Впрочем, селезень, кажется, начал оживать. Через минуту–другую он пришел в себя, встряхнулся и неожиданно взвился прямо из рук.

— Впредь поминай меня добром среди утиных собратьев! Авось свидимся на Сицилии! — прокричал я ему. Он бил крыльями уже над Енисеем, где туман окончательно рассеялся, обнажив излуку с белеющими створными знаками для все более редких буксиров. Пора было идти париться.

Я зашагал от Городища по извилистой скользящей тропе. И тут меня осенило. Господи, что за несуразицу Учителю я молол! Какие золотые подвески? Какая упряжь? Больной, он разыскал меня у черта на куличках. Он призывал к высочайшему вниманию. Он сказал: все спокойно, как в урочище Джейранов. Долго тлел бикфордов шнур этой незамысловатой фразы, но взрывом меня оглушило основательно…

2. ЛЕГЕНДА О СНЕЖНОЛИЦЕЙ

— Иона, почему так тревожат, даже оскорбляют физические изъяны в совершенной красоте? Прекрасное дитя, рожденное горбуньей, радует всех. Но двухголовый монстр от Венеры Милосской?! Его появление на свет растопчет и ее красоту.

— Прекрасное — это зеркало, отражающее юность мира. Это блаженство гармонии, торжество осознавшей себя матери. А уродство — олицетворение распада, угасания жизненных сил, предвестье разложения, безобразие самой смерти.
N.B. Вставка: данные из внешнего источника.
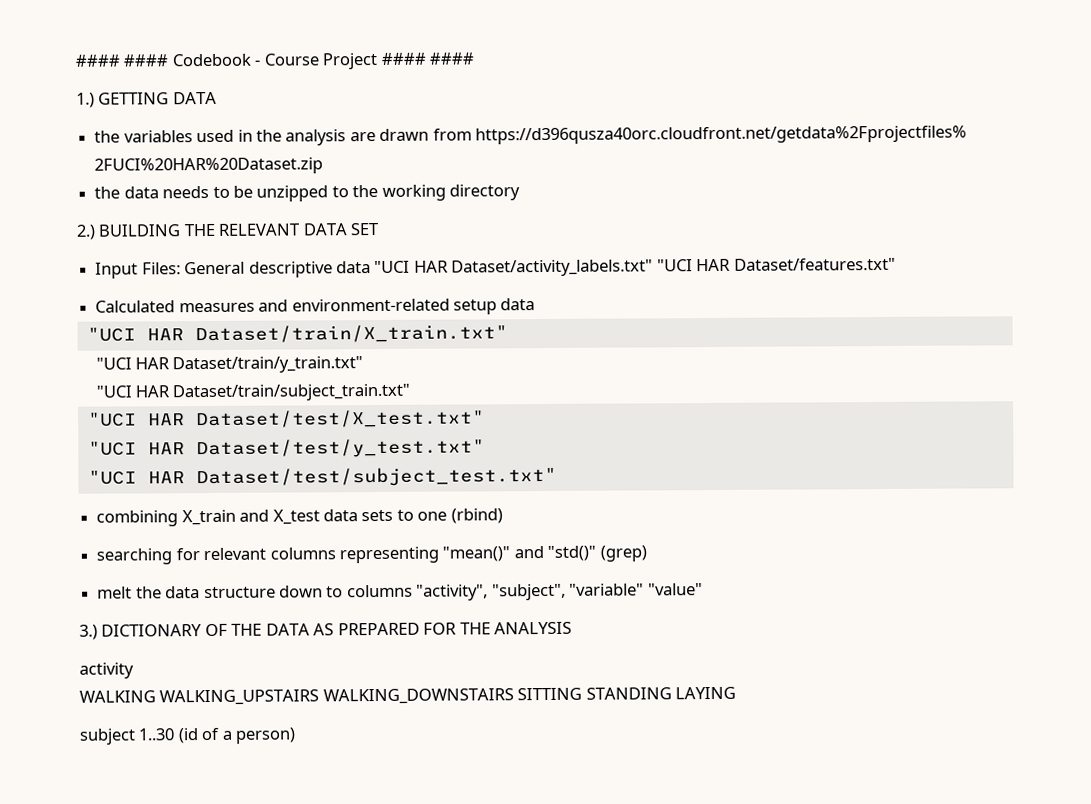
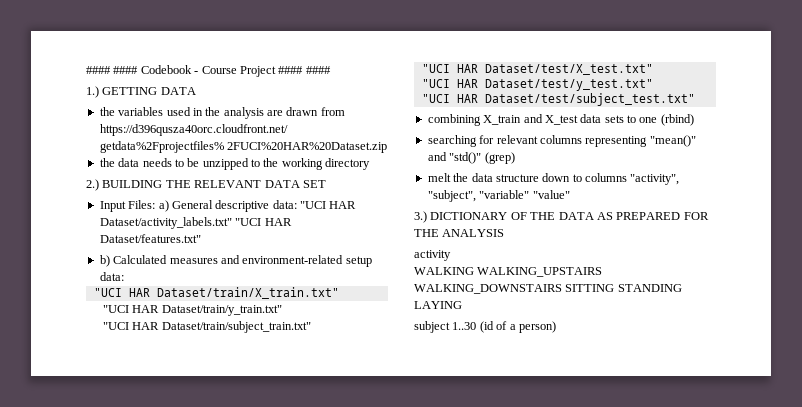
(181, 268) none -> [158,200,169,212] a)
[335,261,371,274] data -> [272,200,297,209] data:
(896, 264) none -> [99,255,110,267] b)
[500,298,536,311] data -> [99,272,124,281] data:

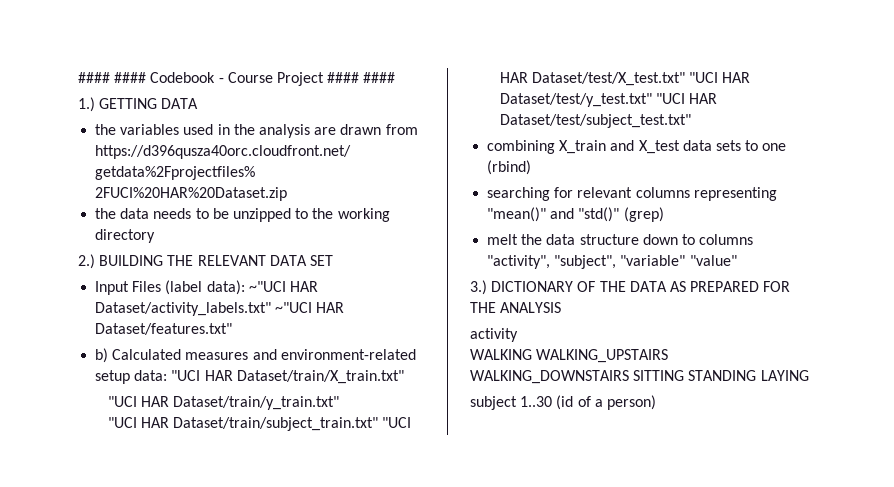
[128,200,326,212] Files: a) General descriptive data: "UCI -> [132,280,286,295] Files (label data): ~"UCI
[235,218,262,226] "UCI -> [275,302,313,313] ~"UCI
(124, 276) // -> (168, 375) none
(311, 327) // -> (379, 424) none
(653, 69) // -> (685, 79) none
(653, 85) // -> (652, 100) none

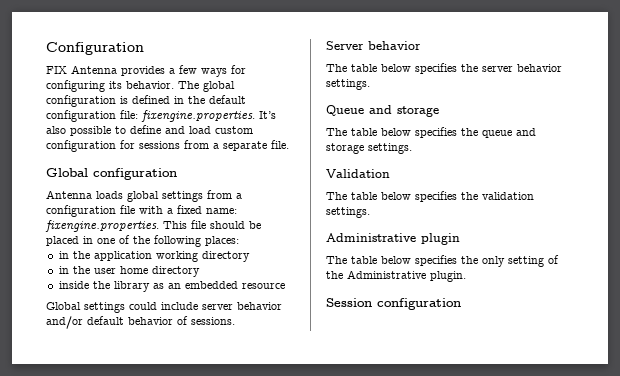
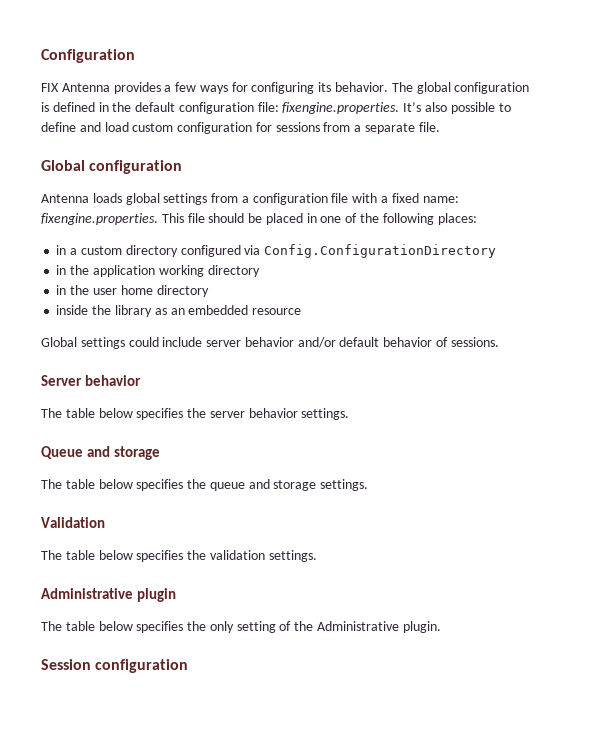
(239, 241) none -> [56,244,497,258] // in a custom directory configured via Config.ConfigurationDirectory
— Зона, но у истоков златокудрой юности мира не было красоты — красоты человеческой, поскольку не было еще и самого человека. Означает ли это, что красота нарастает, преумножается, совершенствуется, восходя по лестнице времен?

— Будь так, дивные образы искусства прошлого не были бы столь притягательны. Однако именно они неисчерпаемый родник вдохновенья для все новых и новых поколений художников, скульпторов, поэтов. Ибо прекрасное неподвластно мельнице времени. Прекрасное — великолепие истинного.

— Зона, ты сказала замечательно: великолепие истинного.

— Это сказал Платон.

После первого курса я напросился в экспедицию к Учителю рабочим. В те годы он раскапывал древнее уйгурское городище в долине реки Или, несущей свои мутные воды среди отрогов Тянь-Шаньского хребта. Попасть к Учителю стремились многие в университете, притом не только будущие историки и археологи. Имя его было окружено легендами, а после того, как он возвратился из Монголии, где раскопал кладбище стегоцефалов, об Учителе заговорили и за границей. Однако пробиться в его экспедицию было трудно: все знали, что состав ее долгие годы почти не меняется, а лишних людей он к себе не берет. И все же я рискнул: заявился однажды вечером к нему на кафедру, досадуя, что так и не обзавелся приличным костюмом. Он сразу же дал мне от ворот поворот, будто обрубил канат: нет! Тогда я достал из кармана замызганной ковбойки билет в общий вагон до Алма-Аты и положил ему на стол, где лежали разные диковинные камешки — единственная слабость Учителя.